Annotation Guidelines

This repository contains scripts currently been used to develop the New OTAR3088 NER pipeline

Annotation Guidelines

Entity Type Definitions for NLP Recognition

“tissue”

Definition: Supra-cellular anatomical entities (types of parts of the body and body substances, anatomical boundaries and spatial regions) from organisms within the Metazoa taxon (NCBITaxon:33208).

Anatomical entity references


“cell type”

Definition: In vivo cell types that constitute the anatomical entities of Metazoan organisms (NCBITaxon:33208) and can be classified as a subclass of CL:0000000 cell.

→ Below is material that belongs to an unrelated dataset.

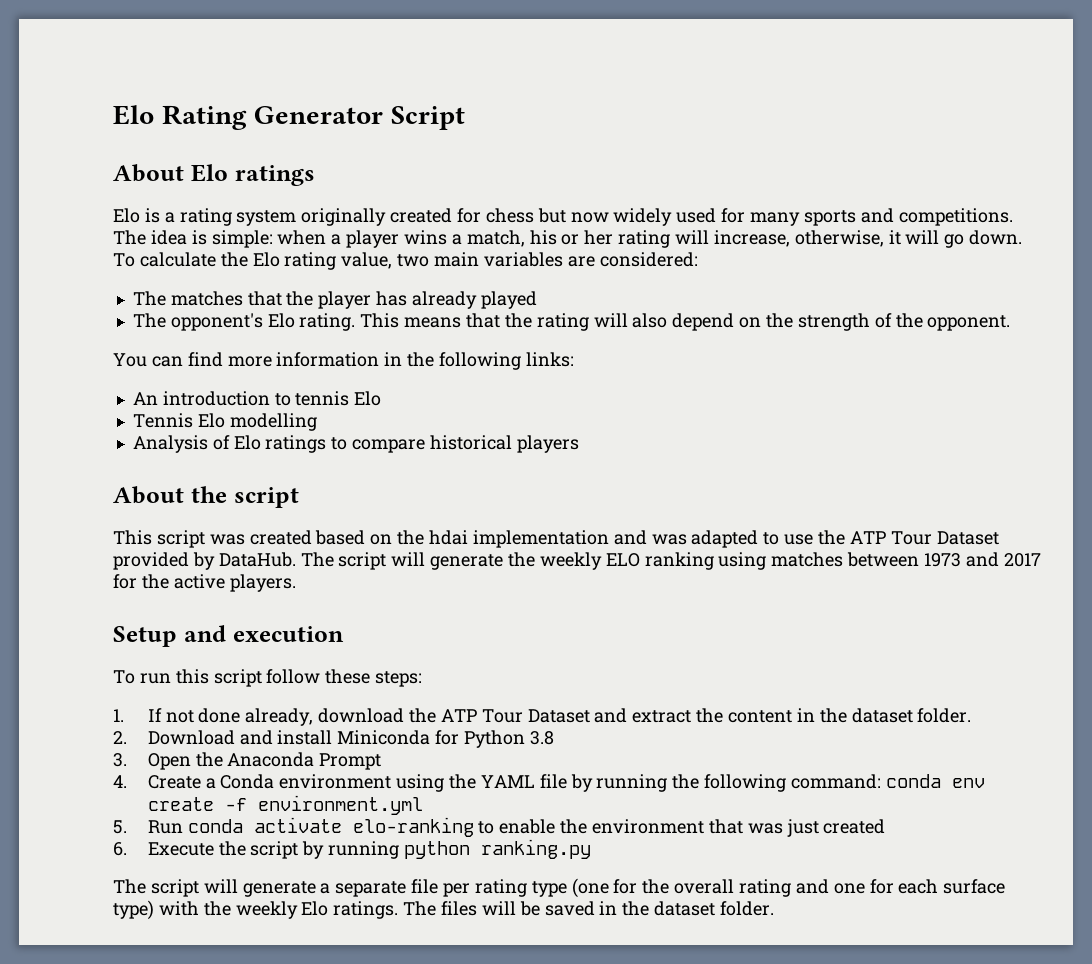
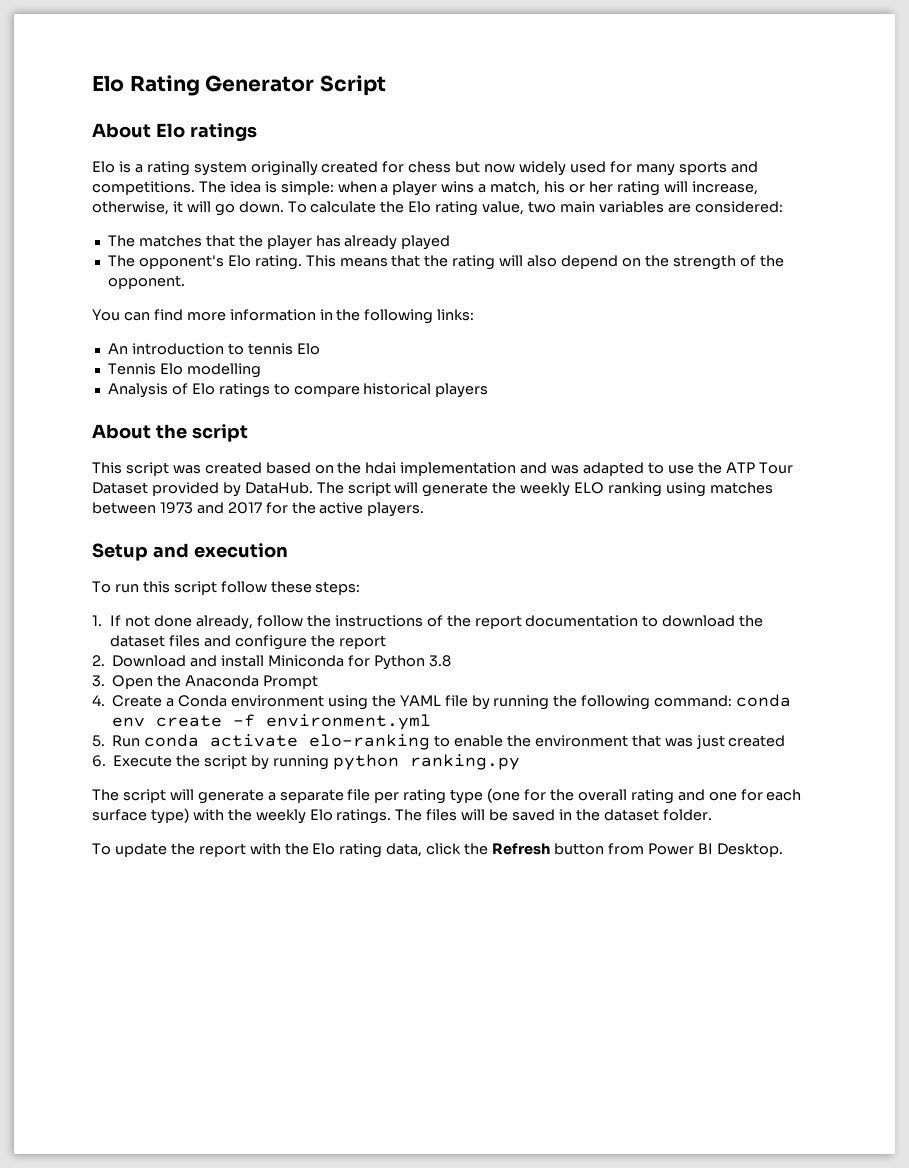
[318,708,972,723] download the ATP Tour Dataset and extract the content in the dataset folder. -> [256,615,764,629] [110,635,386,650] follow the instructions of the report documentation to download the dataset files and configure the report
(775, 908) none -> [92,843,783,858] // To update the report with the Elo rating data, click the Refresh button from Power BI Desktop.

Entities in this category encompass any classification categories of the physical entities that biologists call cells. You can categorise cells based on size, shape, histological staining, tissue origin, developmental stage, etc. Cell states in the sense of cells being at a particular stage of a biological process including the expression of a specific set of genes (transcriptional state) can be also used for categorising cells, thus they are regarded as subcategories of cell types for entity recognition purposes. When labelling entities, include adjectives, descriptors in the text span referring to an entity that can be seen as part of a descriptive phrase that identifies a set of cells and/or distinguishes a set of cells from other similar cells.

Cell type references


“cell line”

Definition: Immortalised cultured cell lines (CLO:0000019) derived from Metazoan organisms (NCBITaxon:33208). These are cultured cells (CL:0000010) that are also immortal cell line cells. When labelling entities, include adjectives, descriptors in the text span referring to an entity that can be seen as part of a descriptive phrase that identifies a set of cell lines and/or distinguishes a set of cell lines from other similar cell lines.

Examples of identified text spans of this type include: “MCF-7”, “HeLa”, “HepG2”

Cell line references


Vague or ambiguous entities

Descriptors of terms extra to those defined above, deemed too vague to classify as a true entity type “tissue” or “cell type”. These descriptions aid us in understanding our annotation logic and allow for the production of more ML-usable data.